How to pay less in Mississippi

  1. Shop several carriers, including regional ones. Southern regional insurers price Mississippi competitively. Start with our cheapest auto insurance guide.
  2. Buy UM coverage before any other upgrade. In the most uninsured state in America, it is the coverage most likely to actually pay you. It is also cheap relative to what it does.
  3. Raise comprehensive and collision deductibles and drop full coverage on vehicles worth a few thousand bucks.
  4. Keep continuous coverage. Electronic verification catches lapses, and lapse history raises every future quote.
  5. Stack the standard discounts: multi-policy, paid-in-full, good student, defensive driving. Details in how to lower your premium.

For coverage basics and the other 49 state guides, start at the auto insurance hub, then pull quotes for your ZIP code.

Frequently asked questions

Is Mississippi a no-fault state?

No. Mississippi is an at-fault (tort) state. The driver who causes the crash pays the other side's claims through their liability insurance, assuming they have any, which in Mississippi is a real question.

How bad is Mississippi's uninsured driver problem?

The worst in the nation.
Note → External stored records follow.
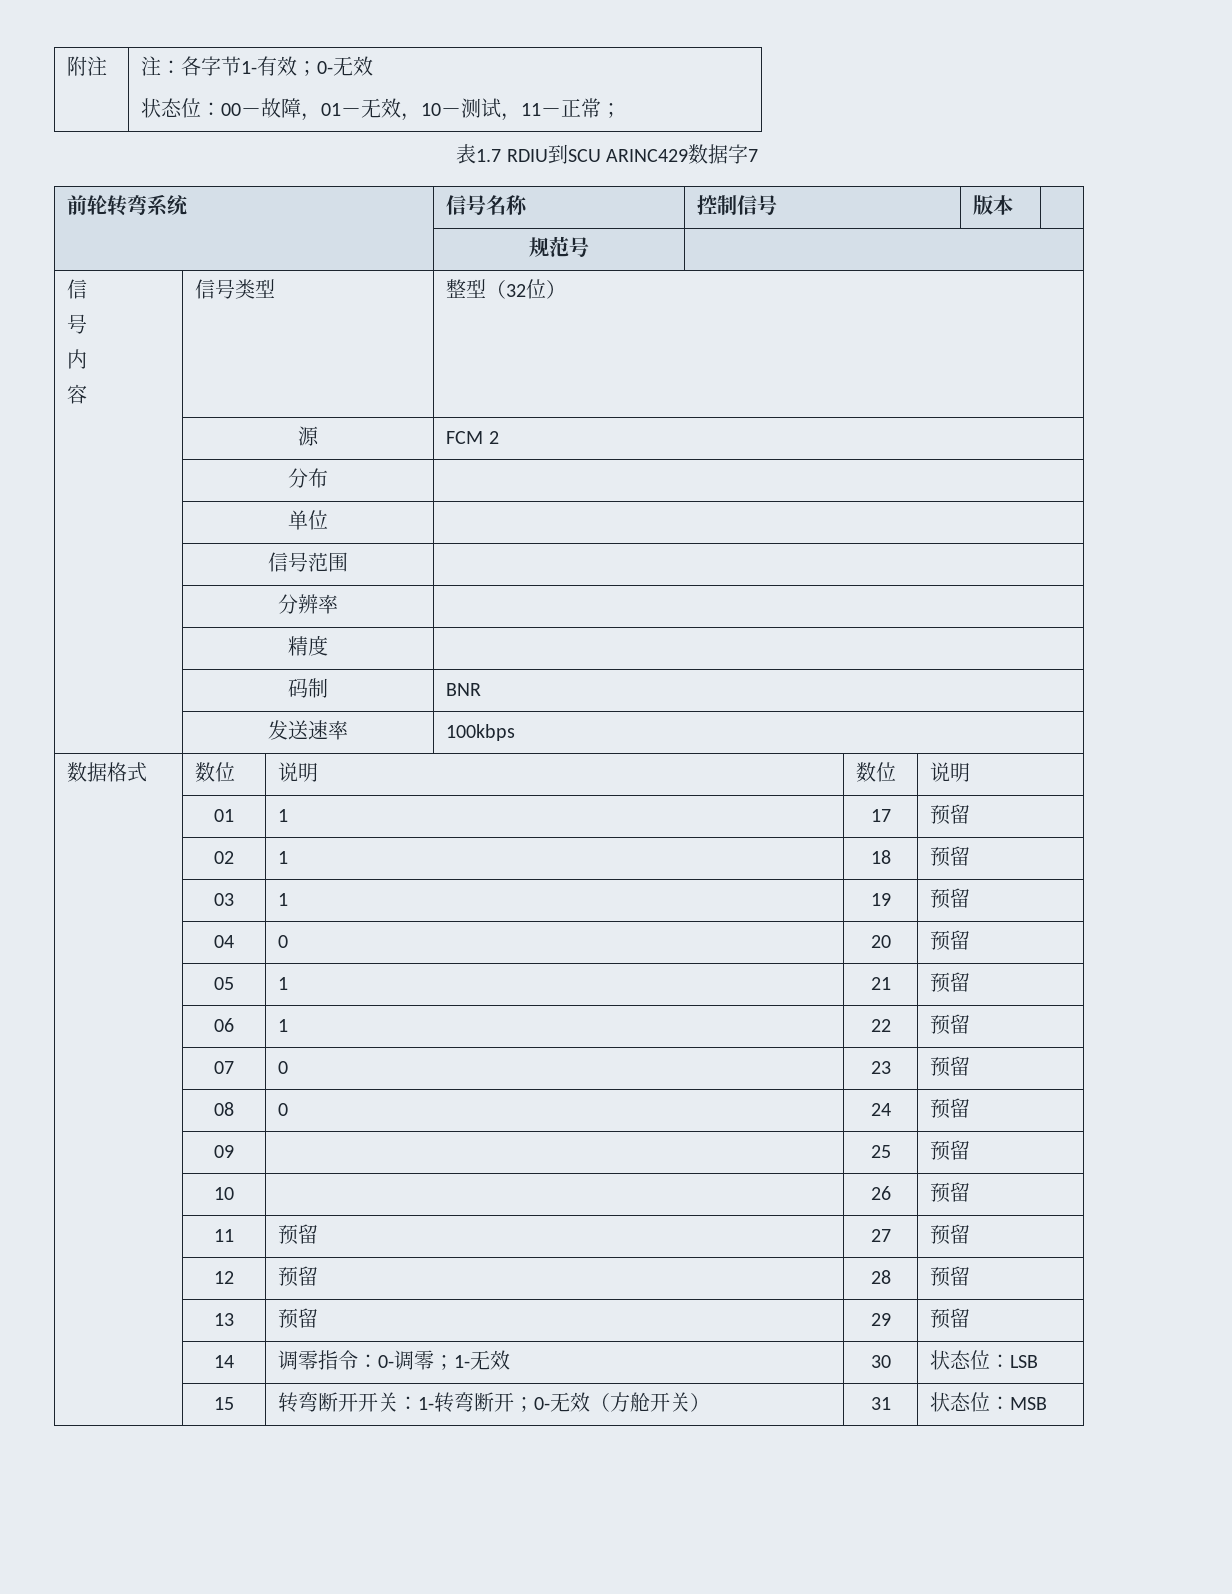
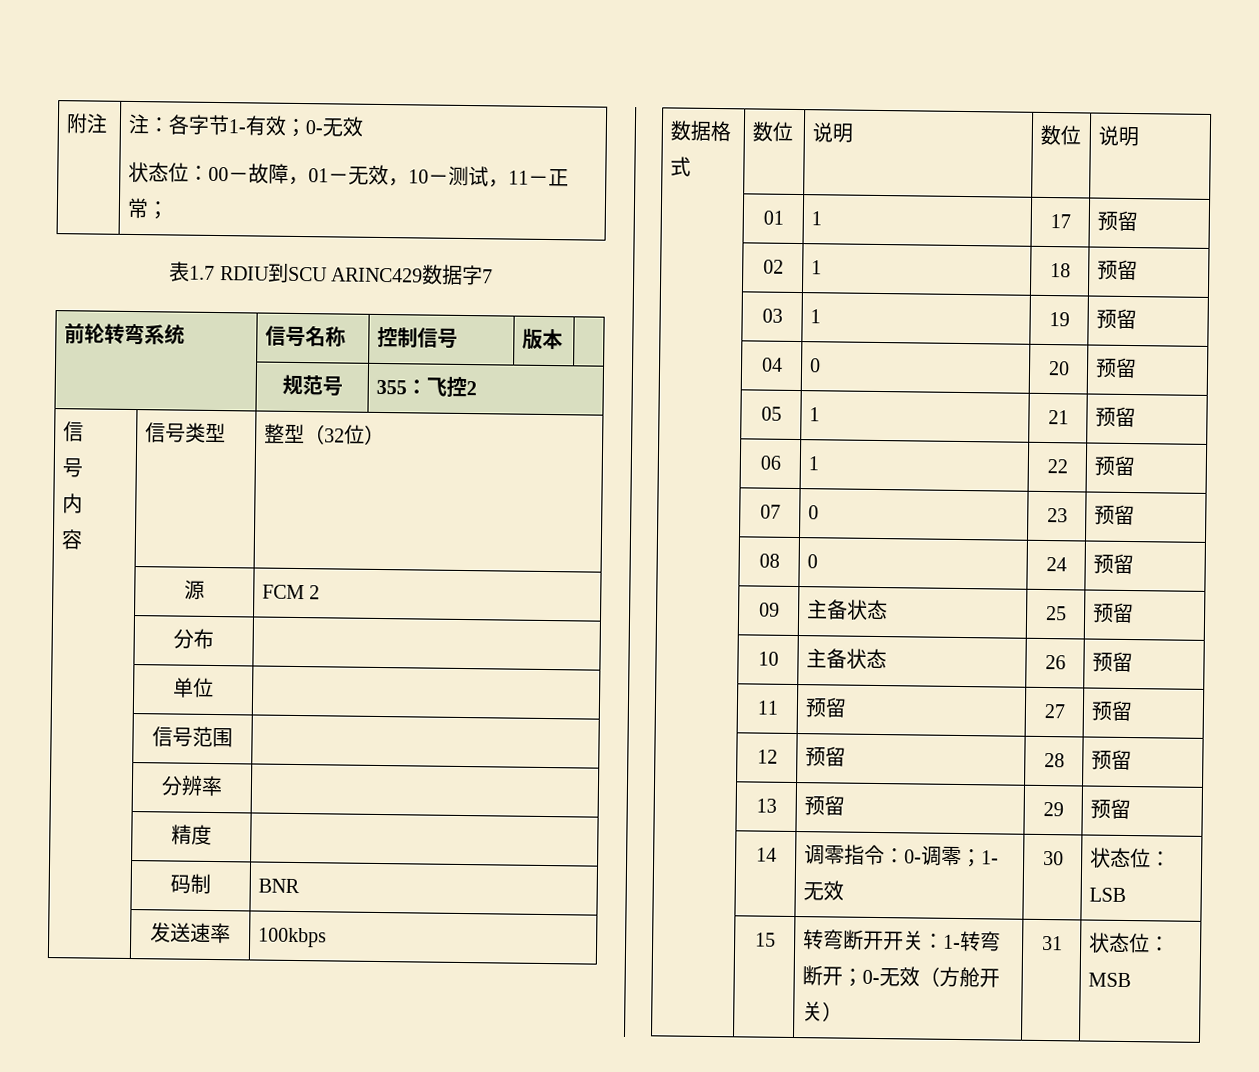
- | 规范号 |
+ | 规范号 | 355：飞控2
- | 09 | | 25 | 预留
+ | 09 | 主备状态 | 25 | 预留
- | 10 | | 26 | 预留
+ | 10 | 主备状态 | 26 | 预留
The Insurance Research Council put 28.2 percent of Mississippi drivers as uninsured in 2023, more than one in four. That is why uninsured motorist coverage, while technically optional here, is the most important line on a Mississippi policy.

What happens if I drive without insurance in Mississippi?

A fine and driving privilege suspension until you show proof of coverage. Mississippi verifies insurance electronically, and officers can check coverage status during any stop.

Is Mississippi minimum coverage enough?

Usually not. The 25/50/25 limits cap out below one serious crash, and everything past them is your personal debt. Mississippi's low base rates make higher limits affordable. Pair them with UM coverage; in this state that is not optional in any honest sense.